▶ [YOUR ASSIGNMENT]:
Among the entries below, how many lines contain the string "chevron"? Only the number is wanted.

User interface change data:
********************
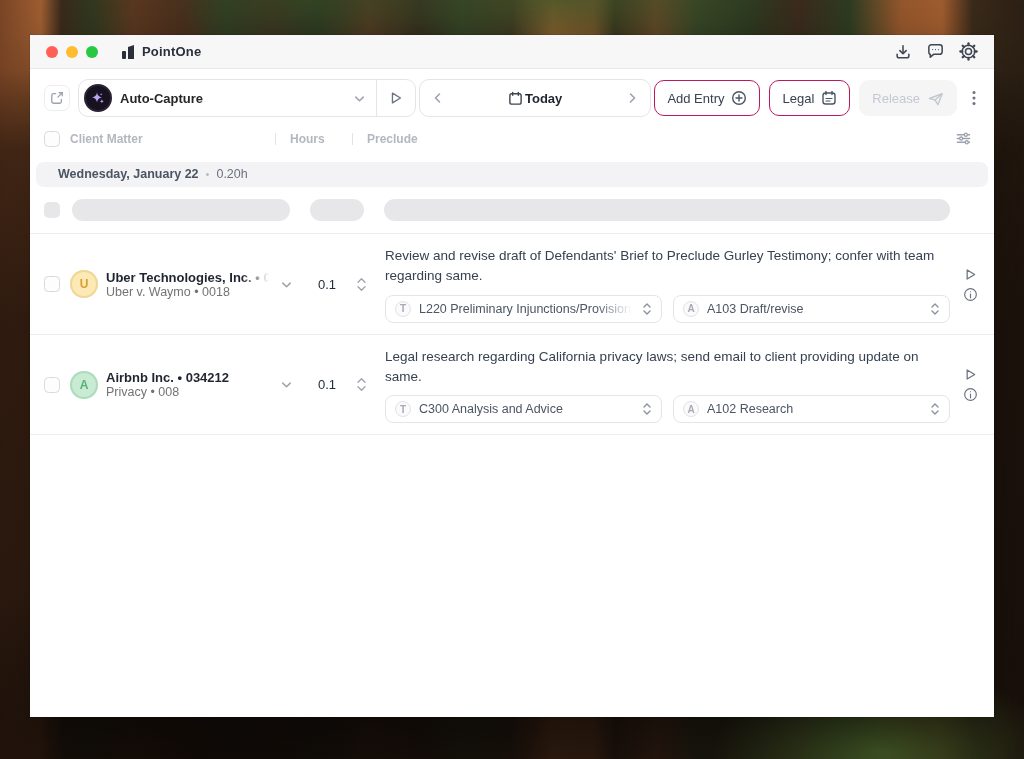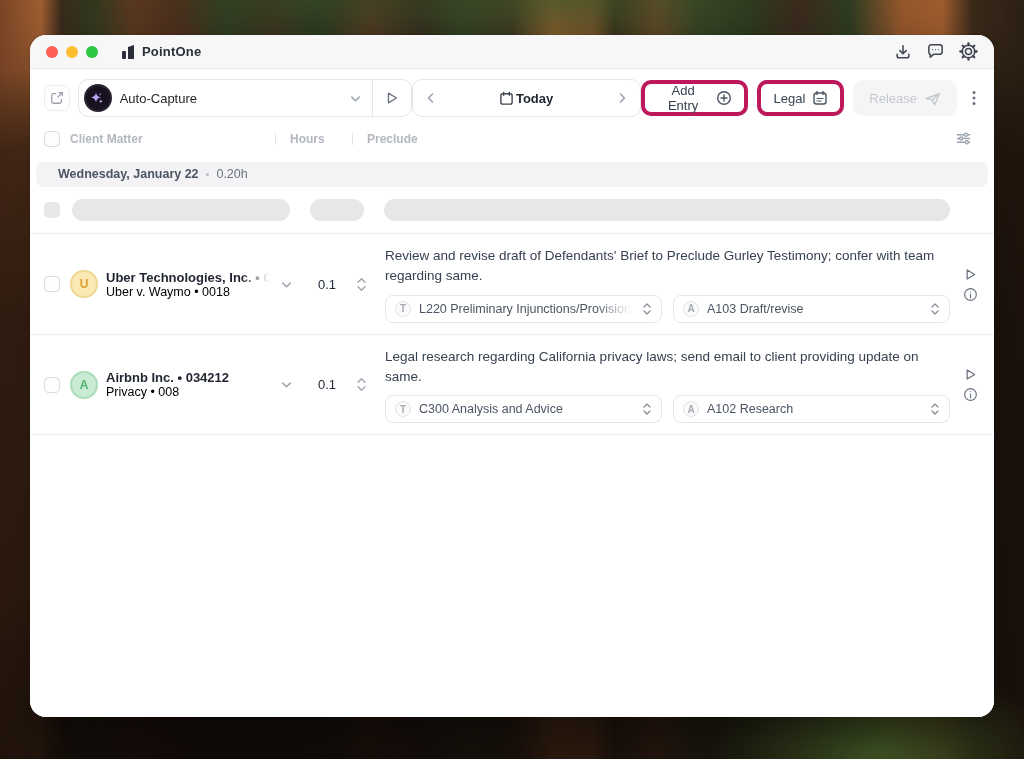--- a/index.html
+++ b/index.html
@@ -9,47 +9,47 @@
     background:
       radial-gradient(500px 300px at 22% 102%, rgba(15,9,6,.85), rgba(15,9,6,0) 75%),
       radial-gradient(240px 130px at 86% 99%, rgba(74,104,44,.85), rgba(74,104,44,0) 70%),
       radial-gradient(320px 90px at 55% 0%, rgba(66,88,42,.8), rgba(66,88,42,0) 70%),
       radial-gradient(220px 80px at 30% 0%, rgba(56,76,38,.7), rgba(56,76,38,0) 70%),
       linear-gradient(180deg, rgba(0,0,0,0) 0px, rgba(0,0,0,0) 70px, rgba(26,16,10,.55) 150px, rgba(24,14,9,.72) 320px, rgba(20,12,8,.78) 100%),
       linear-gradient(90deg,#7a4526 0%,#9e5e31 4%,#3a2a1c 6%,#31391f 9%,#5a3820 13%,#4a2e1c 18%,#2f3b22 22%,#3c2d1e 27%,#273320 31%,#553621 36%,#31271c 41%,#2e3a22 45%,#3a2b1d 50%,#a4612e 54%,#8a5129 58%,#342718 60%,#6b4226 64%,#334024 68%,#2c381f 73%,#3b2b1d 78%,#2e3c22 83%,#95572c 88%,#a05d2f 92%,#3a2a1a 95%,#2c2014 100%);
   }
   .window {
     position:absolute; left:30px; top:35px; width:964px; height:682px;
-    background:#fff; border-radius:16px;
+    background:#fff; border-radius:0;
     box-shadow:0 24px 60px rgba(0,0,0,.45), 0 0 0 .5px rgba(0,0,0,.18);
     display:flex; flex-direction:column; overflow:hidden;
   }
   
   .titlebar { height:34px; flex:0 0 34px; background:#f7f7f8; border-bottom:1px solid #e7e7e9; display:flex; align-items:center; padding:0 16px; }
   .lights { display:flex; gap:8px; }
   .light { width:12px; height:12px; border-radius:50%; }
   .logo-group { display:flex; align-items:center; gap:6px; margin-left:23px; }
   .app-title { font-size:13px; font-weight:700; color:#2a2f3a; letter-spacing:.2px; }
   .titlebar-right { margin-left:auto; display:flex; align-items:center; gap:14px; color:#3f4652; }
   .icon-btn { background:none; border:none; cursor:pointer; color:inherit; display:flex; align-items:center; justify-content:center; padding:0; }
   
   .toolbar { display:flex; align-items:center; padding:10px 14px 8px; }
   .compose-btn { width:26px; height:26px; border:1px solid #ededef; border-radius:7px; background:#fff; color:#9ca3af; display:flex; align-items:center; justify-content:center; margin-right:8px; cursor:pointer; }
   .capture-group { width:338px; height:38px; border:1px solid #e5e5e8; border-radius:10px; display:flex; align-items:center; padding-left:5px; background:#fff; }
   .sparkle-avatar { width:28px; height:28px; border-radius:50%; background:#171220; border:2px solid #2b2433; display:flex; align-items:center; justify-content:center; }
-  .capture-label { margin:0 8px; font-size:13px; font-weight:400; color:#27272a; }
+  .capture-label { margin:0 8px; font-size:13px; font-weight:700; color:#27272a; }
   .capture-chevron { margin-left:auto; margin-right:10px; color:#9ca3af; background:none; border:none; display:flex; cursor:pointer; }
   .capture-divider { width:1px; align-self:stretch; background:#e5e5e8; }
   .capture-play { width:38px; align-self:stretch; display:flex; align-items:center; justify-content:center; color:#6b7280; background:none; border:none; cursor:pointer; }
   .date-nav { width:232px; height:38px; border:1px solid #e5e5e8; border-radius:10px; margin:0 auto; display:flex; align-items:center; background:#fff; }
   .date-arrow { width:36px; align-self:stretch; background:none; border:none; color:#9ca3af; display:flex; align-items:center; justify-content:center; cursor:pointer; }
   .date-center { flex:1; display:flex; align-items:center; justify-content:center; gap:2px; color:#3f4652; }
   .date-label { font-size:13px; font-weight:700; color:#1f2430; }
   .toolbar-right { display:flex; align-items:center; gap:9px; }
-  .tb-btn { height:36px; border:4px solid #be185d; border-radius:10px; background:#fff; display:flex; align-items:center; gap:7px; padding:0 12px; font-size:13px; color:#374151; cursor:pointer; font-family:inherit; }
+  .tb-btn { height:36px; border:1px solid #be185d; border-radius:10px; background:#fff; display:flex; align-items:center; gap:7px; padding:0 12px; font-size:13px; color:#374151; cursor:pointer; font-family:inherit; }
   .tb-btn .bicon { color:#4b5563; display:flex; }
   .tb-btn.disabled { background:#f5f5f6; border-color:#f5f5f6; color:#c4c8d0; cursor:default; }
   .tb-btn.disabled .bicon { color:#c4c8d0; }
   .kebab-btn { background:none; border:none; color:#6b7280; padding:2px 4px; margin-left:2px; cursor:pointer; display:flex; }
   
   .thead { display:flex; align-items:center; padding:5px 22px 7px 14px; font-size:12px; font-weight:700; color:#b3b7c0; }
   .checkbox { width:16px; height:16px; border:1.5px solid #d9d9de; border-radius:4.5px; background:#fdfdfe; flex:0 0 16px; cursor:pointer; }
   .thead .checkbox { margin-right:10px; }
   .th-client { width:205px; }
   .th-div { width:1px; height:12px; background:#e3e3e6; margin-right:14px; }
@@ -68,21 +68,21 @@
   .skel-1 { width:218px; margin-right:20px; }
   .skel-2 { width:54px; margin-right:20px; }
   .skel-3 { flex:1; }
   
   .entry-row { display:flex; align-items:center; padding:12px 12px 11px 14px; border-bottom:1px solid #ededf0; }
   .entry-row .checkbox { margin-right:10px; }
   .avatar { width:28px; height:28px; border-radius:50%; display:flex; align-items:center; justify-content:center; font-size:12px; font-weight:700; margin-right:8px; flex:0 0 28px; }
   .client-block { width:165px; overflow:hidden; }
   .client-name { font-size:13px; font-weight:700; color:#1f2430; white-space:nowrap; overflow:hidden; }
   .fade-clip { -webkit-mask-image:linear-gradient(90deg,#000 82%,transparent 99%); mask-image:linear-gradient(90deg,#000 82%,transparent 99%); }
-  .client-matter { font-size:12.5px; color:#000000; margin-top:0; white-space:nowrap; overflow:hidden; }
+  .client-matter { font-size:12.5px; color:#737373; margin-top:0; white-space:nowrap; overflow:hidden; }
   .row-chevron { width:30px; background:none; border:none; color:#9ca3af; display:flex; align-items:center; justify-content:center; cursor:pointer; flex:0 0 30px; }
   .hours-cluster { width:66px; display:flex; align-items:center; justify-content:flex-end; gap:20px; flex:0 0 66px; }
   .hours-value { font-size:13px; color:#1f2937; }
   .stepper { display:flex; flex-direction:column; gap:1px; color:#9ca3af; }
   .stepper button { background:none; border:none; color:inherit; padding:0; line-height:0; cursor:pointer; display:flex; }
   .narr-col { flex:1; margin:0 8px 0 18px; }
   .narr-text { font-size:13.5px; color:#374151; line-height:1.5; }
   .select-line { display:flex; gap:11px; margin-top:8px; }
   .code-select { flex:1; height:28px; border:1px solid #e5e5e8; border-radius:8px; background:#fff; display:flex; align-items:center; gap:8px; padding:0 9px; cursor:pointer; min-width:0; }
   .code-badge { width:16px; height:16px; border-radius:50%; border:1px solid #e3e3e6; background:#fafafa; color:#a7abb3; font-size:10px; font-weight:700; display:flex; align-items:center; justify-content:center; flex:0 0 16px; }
********************
▶ [RESPONSE]:
2